● **WHAT YOU WILL DO**: Skipping all pictures, please restate word for word the lines from the one that contains "MITTELEINSPEISUNG DALI TO" through the last line of the entries.

[Data excerpts]
Segment Open
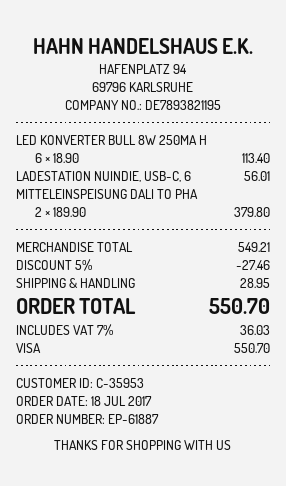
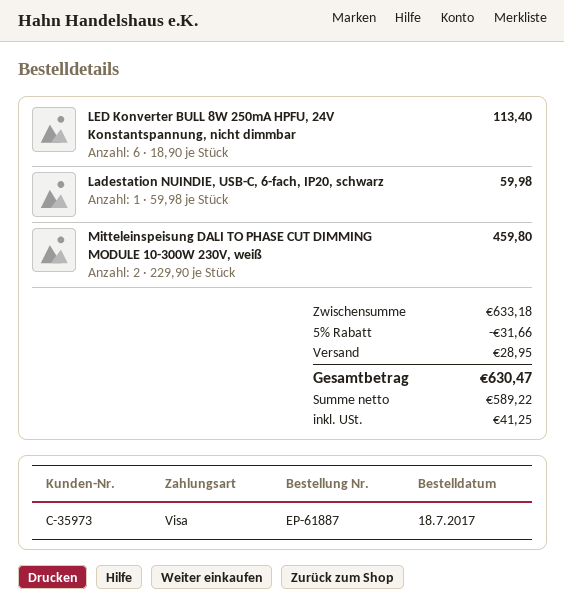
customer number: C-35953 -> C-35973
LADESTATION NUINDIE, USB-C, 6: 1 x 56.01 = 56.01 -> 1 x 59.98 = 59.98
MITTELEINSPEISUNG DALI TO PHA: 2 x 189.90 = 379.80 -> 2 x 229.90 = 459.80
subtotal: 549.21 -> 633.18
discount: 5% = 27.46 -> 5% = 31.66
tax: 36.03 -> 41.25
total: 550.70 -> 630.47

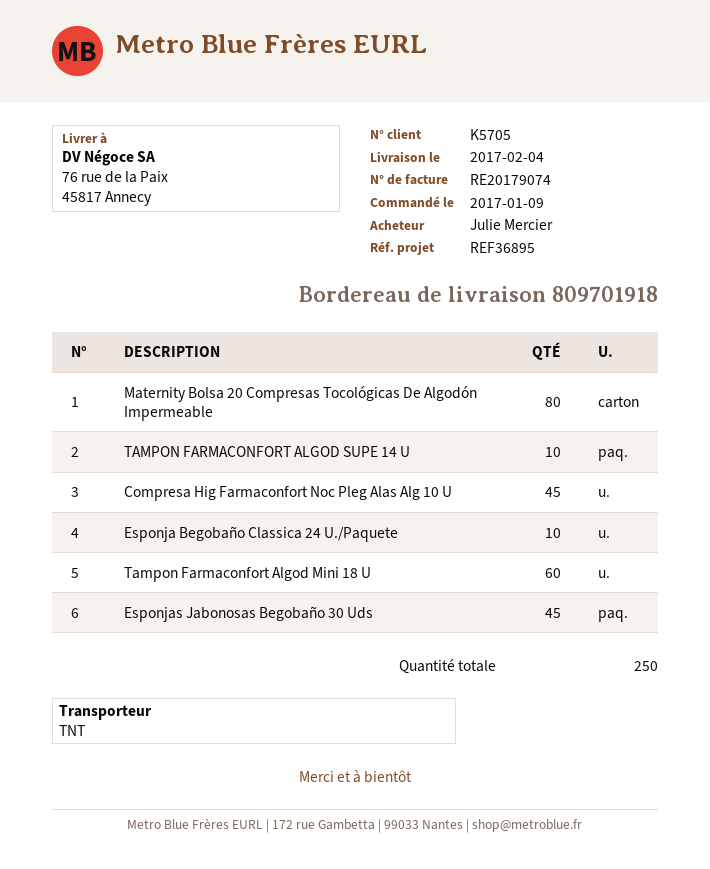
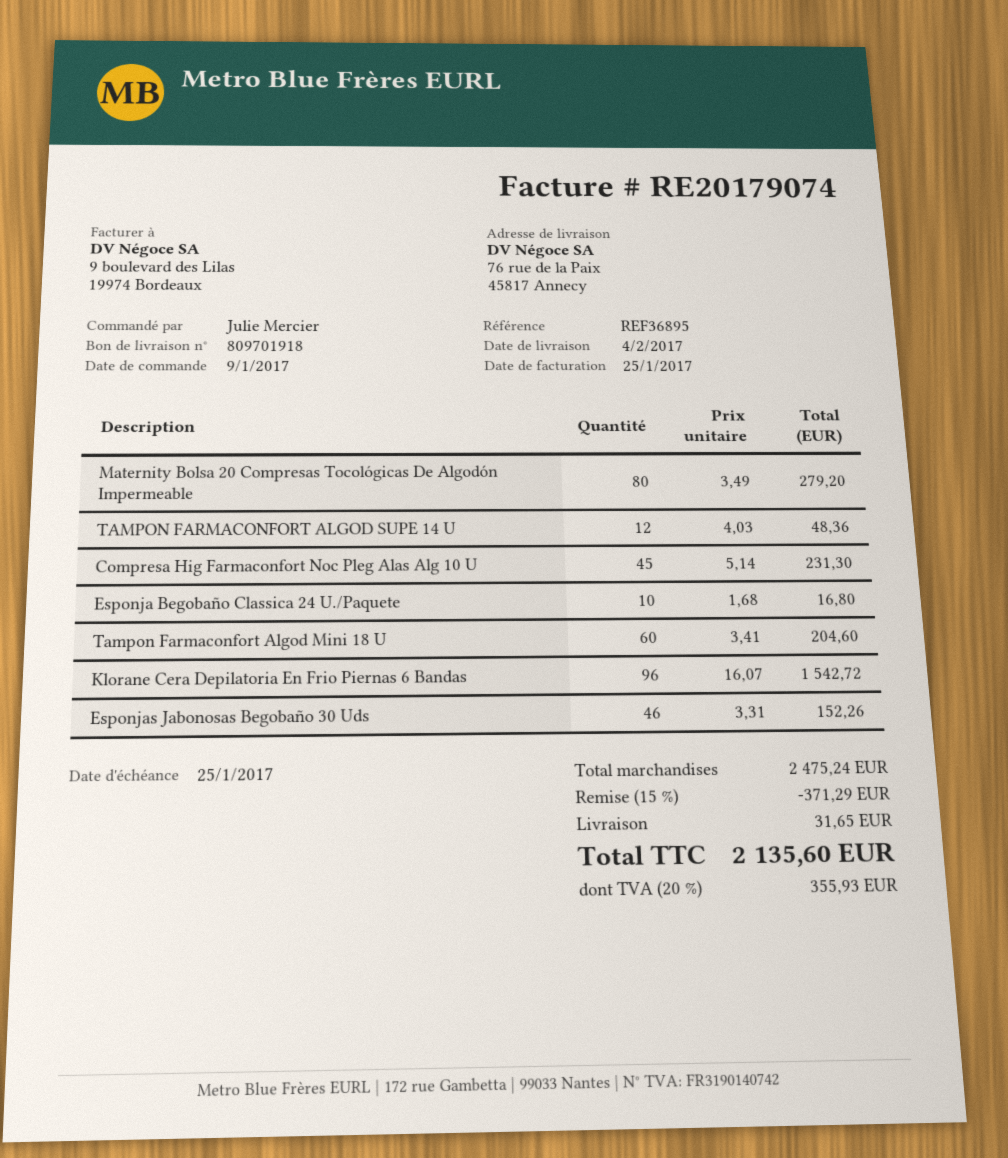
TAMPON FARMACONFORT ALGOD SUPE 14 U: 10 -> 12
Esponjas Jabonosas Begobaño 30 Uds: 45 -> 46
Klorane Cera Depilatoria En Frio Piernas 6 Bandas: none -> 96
Segment Closed
● **OUTPUT OF THE EXERCISE**:
MITTELEINSPEISUNG DALI TO PHA: 2 x 189.90 = 379.80 -> 2 x 229.90 = 459.80
subtotal: 549.21 -> 633.18
discount: 5% = 27.46 -> 5% = 31.66
tax: 36.03 -> 41.25
total: 550.70 -> 630.47

TAMPON FARMACONFORT ALGOD SUPE 14 U: 10 -> 12
Esponjas Jabonosas Begobaño 30 Uds: 45 -> 46
Klorane Cera Depilatoria En Frio Piernas 6 Bandas: none -> 96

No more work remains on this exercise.